Cultivate his reading ability
I have been telling him stories intentionally or unintentionally since he was young. Although he didn't quite understand many times, he still stood up and listened with relish. I know he's interested. When he grew up, I chose some vivid and reasonable stories, nursery rhymes, idiom stories and three famous books for him. Let him think with a small brain, answer simple questions, or describe stories in general, which not only stimulates his imagination, but also improves his memory, cultivates his interest and knows what kind of child to be, so now I insist on telling him a story every night.
Cultivate his curiosity
Now all I can think about is why. Mainly because he wants to know the principle of a little thing to satisfy his curiosity, so he must not be perfunctory, that is, irresponsible, but try to find an answer for him, even if he says he doesn't know to ask others or teachers.

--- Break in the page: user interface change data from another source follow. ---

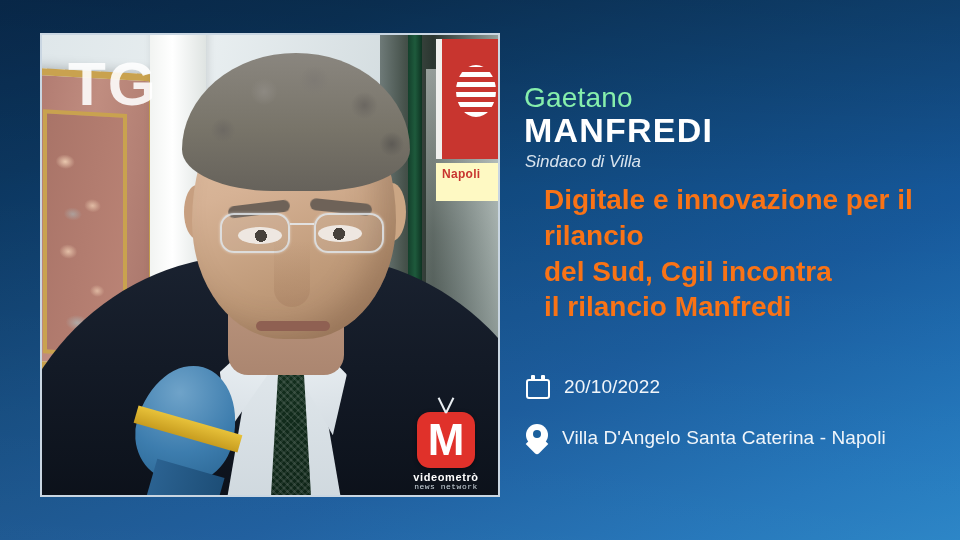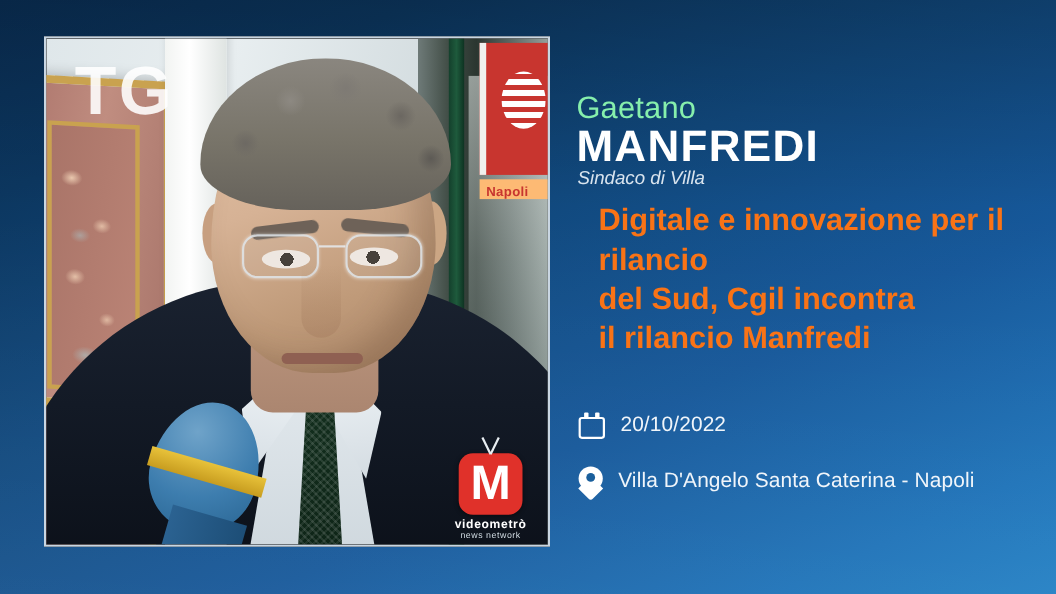"MANFREDI" .last-name { font-size: 40px -> 34px }
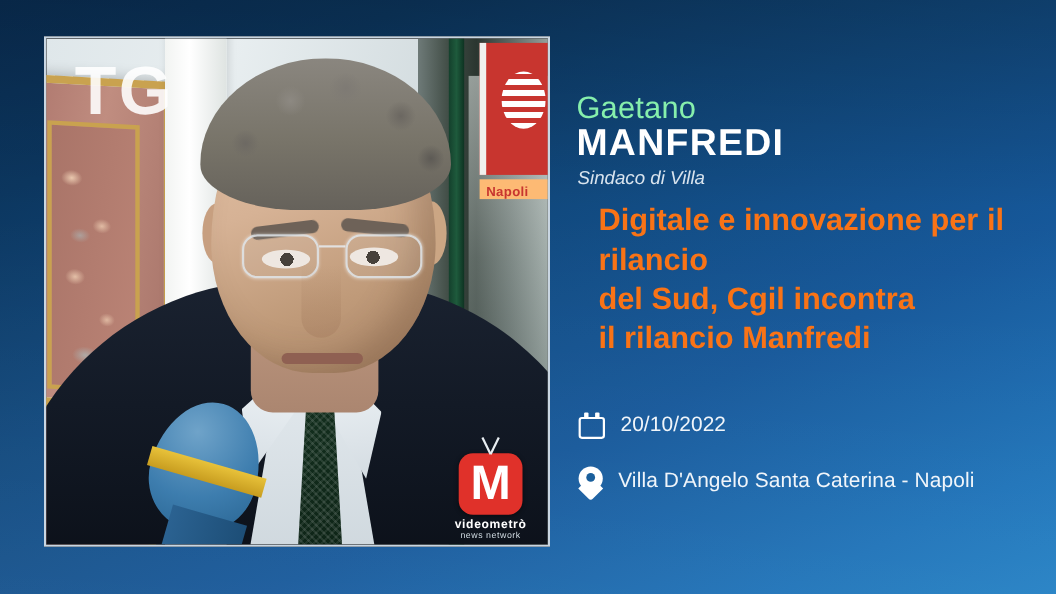"Napoli" .napoli-label { background: #fdba74 -> #fef9c3; height: 18px -> 38px }
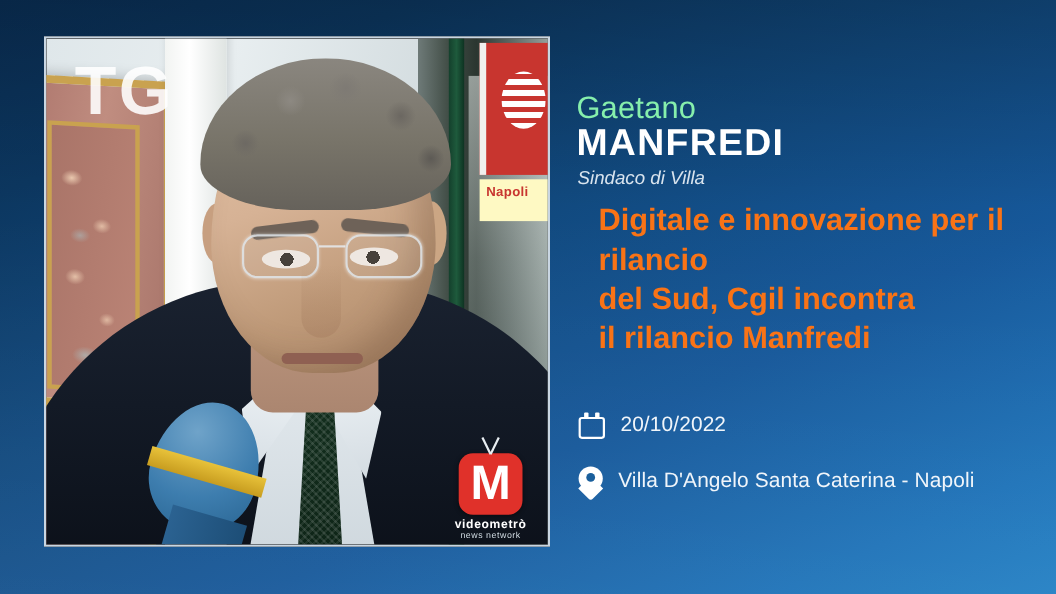"news network" .logo-sub { font-family: none -> Liberation Mono, monospace }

I try to take him to play when I am free. This year's World Expo, aquarium management, zoo, or walking in the park, mainly want him to increase his knowledge, breathe fresh air, let him know the customs of various countries, and let him know all kinds of creatures in the sea.
Cultivate his confidence
Most of the time, we can't measure and compare with adults' practices, accusing him of doing something bad, doing something wrong, or even trying to make him perfect for a little thing, which has hit his young mind and made him lose confidence in everything and feel that he can't do anything well and needs criticism. We should give proper praise and then point out the shortcomings, and we will definitely do better next time. Let him not be afraid and be more confident.
The above are some precautions I have accumulated in my daily life. Of course, they may not be very good, but they are in place. I hope to communicate with more parents and learn better parenting knowledge. Teach our little baby better, more sensible and healthier.